Nonverbal Communication
McKinstry and Wang (1993) investigated the impact of doctor's attire on patient perceptions. They found that patients preferred doctors dressed formally or in a doctor's coat. This preference was strongest among older patients and those in higher social classes. While this study provides valuable insight into patient preferences, its generalisability is limited. The sample consisted of 475 patients from a single region in Scotland (Lothian) which might not represent patient diversity across cultures or even other areas of the UK. Additionally, the study was conducted in the early 1990s, potentially impacting its temporal validity as societal views on attire have evolved.
Another aspect of nonverbal communication explored in research is doctor's facial expressions. Studies using videotaped consultations have shown that doctors who display more warmth and empathy through their facial expressions are perceived as more approachable and understanding (Ambady et al., 2002). These findings have practical applications in medical training, emphasizing the importance of nonverbal cues in building rapport with patients.
Verbal Communication
McKinlay (1975) studied how doctors explain medical terminology to patients.
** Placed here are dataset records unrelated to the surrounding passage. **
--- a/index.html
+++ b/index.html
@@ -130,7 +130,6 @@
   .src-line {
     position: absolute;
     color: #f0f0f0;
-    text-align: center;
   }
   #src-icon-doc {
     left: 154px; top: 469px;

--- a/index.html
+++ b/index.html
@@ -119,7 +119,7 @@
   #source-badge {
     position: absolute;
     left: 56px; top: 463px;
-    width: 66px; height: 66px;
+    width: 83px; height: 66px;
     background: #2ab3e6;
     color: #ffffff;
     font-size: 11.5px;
Her research revealed that doctors often overestimate patients' understanding of medical jargon. This highlights the need for clear and accessible communication. However, McKinlay’s study is limited by its small sample size and specific demographic focus – all female patients of a single socioeconomic class from one area (Aberdeen, Scotland).
Ley (1988) investigated patient recall of medical information. He found that patients remember and understand information better when doctors use clear, concise language, avoid jargon, and provide information in a structured manner. These findings have clear practical implications for doctor-patient communication. By adopting the recommended communication strategies, practitioners can improve patient understanding and adherence to treatment plans.
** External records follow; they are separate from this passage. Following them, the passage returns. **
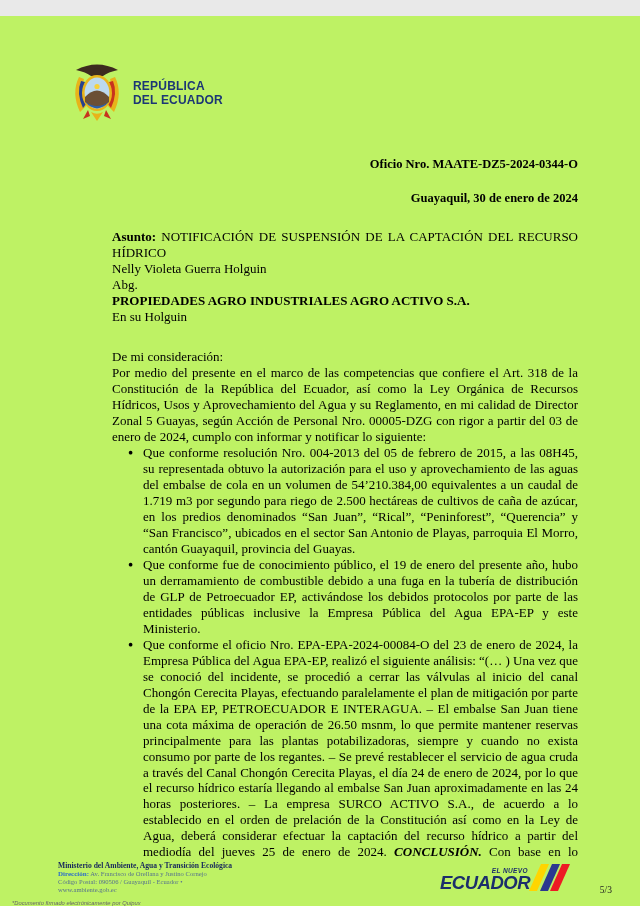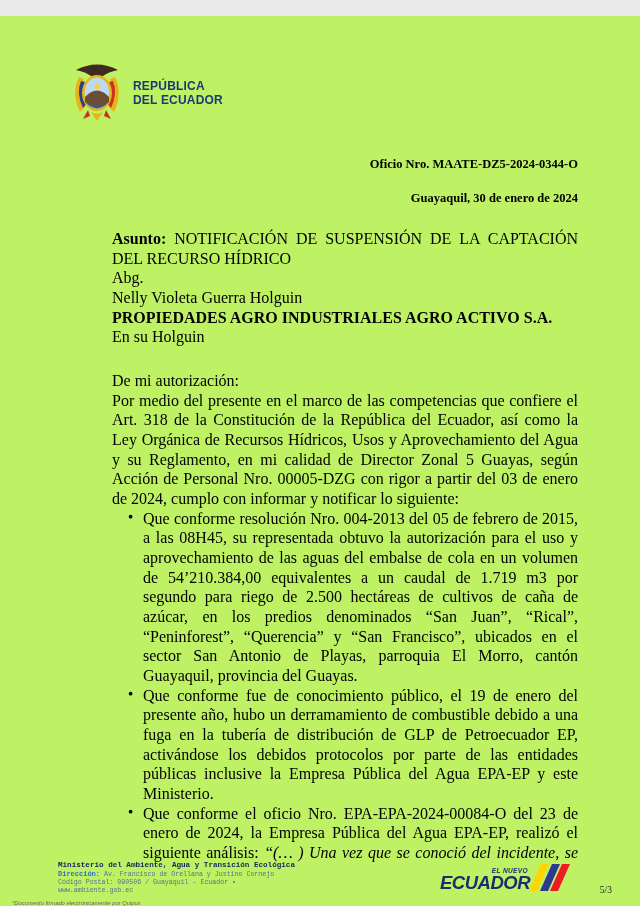--- a/index.html
+++ b/index.html
@@ -26,7 +26,7 @@
   
   .letter{
     position:absolute;left:112px;top:213px;width:466px;height:634px;
-    font-size:16px;line-height:1.23;overflow:hidden;
+    font-size:13px;line-height:1.23;overflow:hidden;
   }
   .letter p{margin:0;}
   .subject{text-align:justify;margin-bottom:26px;}

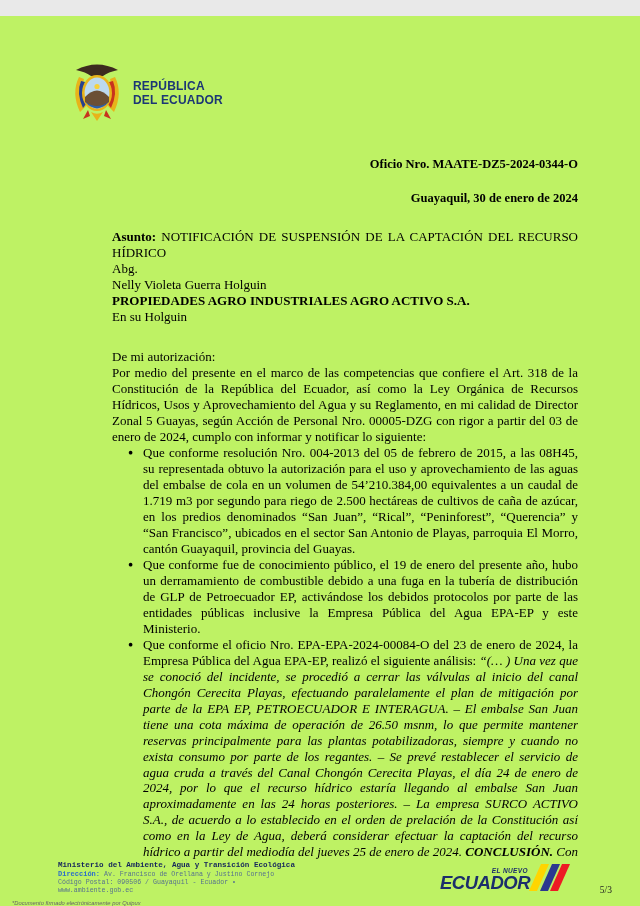--- a/index.html
+++ b/index.html
@@ -113,8 +113,8 @@
     <p class="subject"><span class="lbl">Asunto:</span> <span>NOTIFICACIÓN DE SUSPENSIÓN DE LA CAPTACIÓN DEL RECURSO HÍDRICO</span></p>
 
     <div class="recipient">
+      <div>Nelly Violeta Guerra Holguin</div>
       <div>Abg.</div>
-      <div>Nelly Violeta Guerra Holguin</div>
       <div class="r-company">PROPIEDADES AGRO INDUSTRIALES AGRO ACTIVO S.A.</div>
       <div>En su Holguin</div>
     </div>

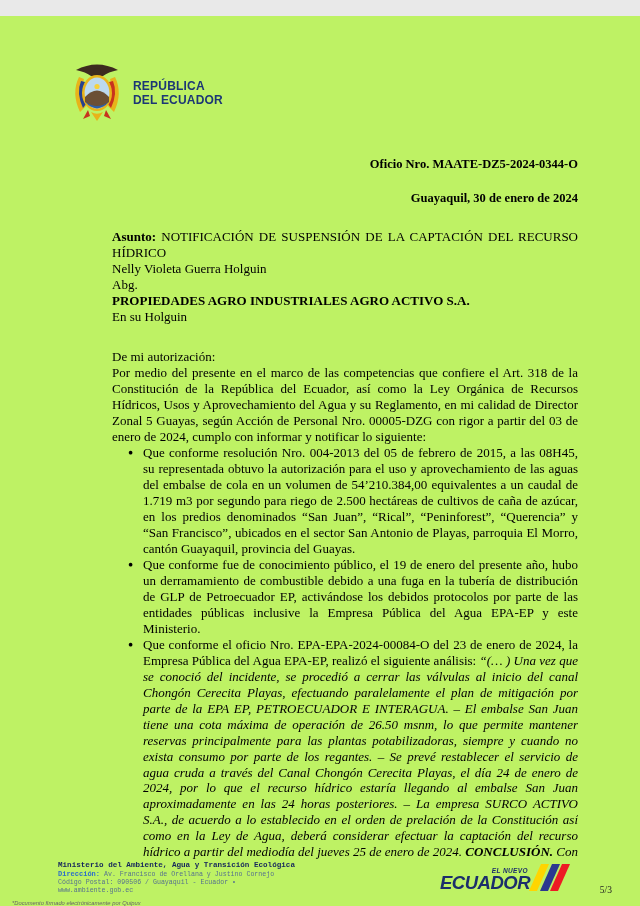--- a/index.html
+++ b/index.html
@@ -119,7 +119,7 @@
       <div>En su Holguin</div>
     </div>
 
-    <p class="salutation">De mi autorización:</p>
+    <p class="salutation">De mi consideración:</p>
 
     <p class="intro">Por medio del presente en el marco de las competencias que confiere el Art. 318 de la Constitución de la República del Ecuador, así como la Ley Orgánica de Recursos Hídricos, Usos y Aprovechamiento del Agua y su Reglamento, en mi calidad de Director Zonal 5 Guayas, según Acción de Personal Nro. 00005-DZG con rigor a partir del 03 de enero de 2024, cumplo con informar y notificar lo siguiente:</p>
 

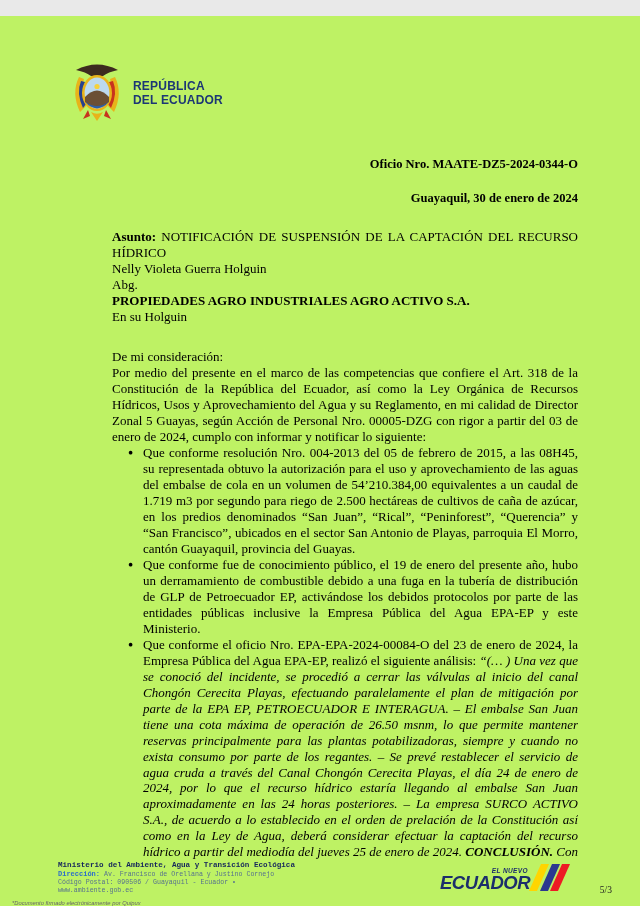--- a/index.html
+++ b/index.html
@@ -40,7 +40,7 @@
   ul.points li::before{
     content:"●";position:absolute;left:-15px;top:2px;font-size:8.5px;
   }
-  .q-italic{font-style:italic;}
+  .q-italic{}
   .q-conclusion{font-style:italic;font-weight:bold;}
   
   .footer-info{

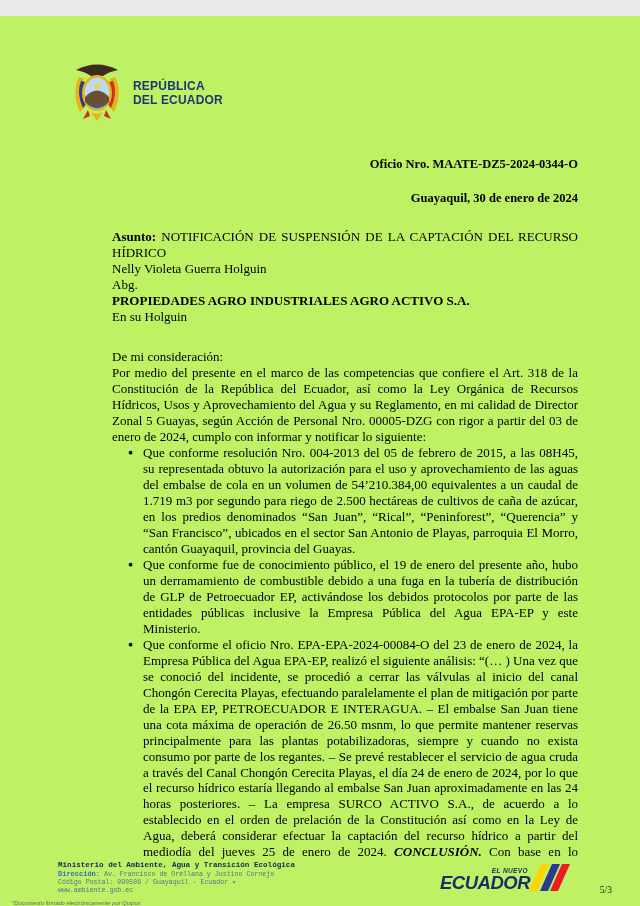--- a/index.html
+++ b/index.html
@@ -45,7 +45,7 @@
   
   .footer-info{
     position:absolute;left:58px;top:845px;
-    font-family:Liberation Mono, monospace;
+    font-family:Liberation Serif, serif;
   }
   .f-ministry{font-size:7.6px;font-weight:bold;color:#15265c;line-height:9px;}
   .f-line{font-size:6.6px;color:#57728e;line-height:8.2px;}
Generalisability and Other Evaluation Points
As highlighted in the examples above, generalisability is a significant concern in many studies. Factors like sample size, geographical location, cultural context, and temporal validity can all limit the extent to which research findings can be applied universally. Furthermore, many studies rely on self-reported data from patients, which may be influenced by social desirability bias.
Another important consideration is the use of qualitative versus quantitative data. While quantitative studies like McKinstry and Wang provide valuable statistical insights, qualitative research like McKinlay's offers richer, more nuanced understanding of patient experiences and perspectives.
Conclusion
Research has provided valuable insights into practitioner and patient interpersonal skills. Findings highlight the importance of both verbal and nonverbal communication in shaping patient experiences and outcomes. While generalisability remains a challenge due to methodological limitations, the practical applications of this research are undeniable. By incorporating findings on clear communication, empathy, and patient-centered approaches, medical professionals can foster stronger doctor-patient relationships, ultimately leading to improved healthcare outcomes.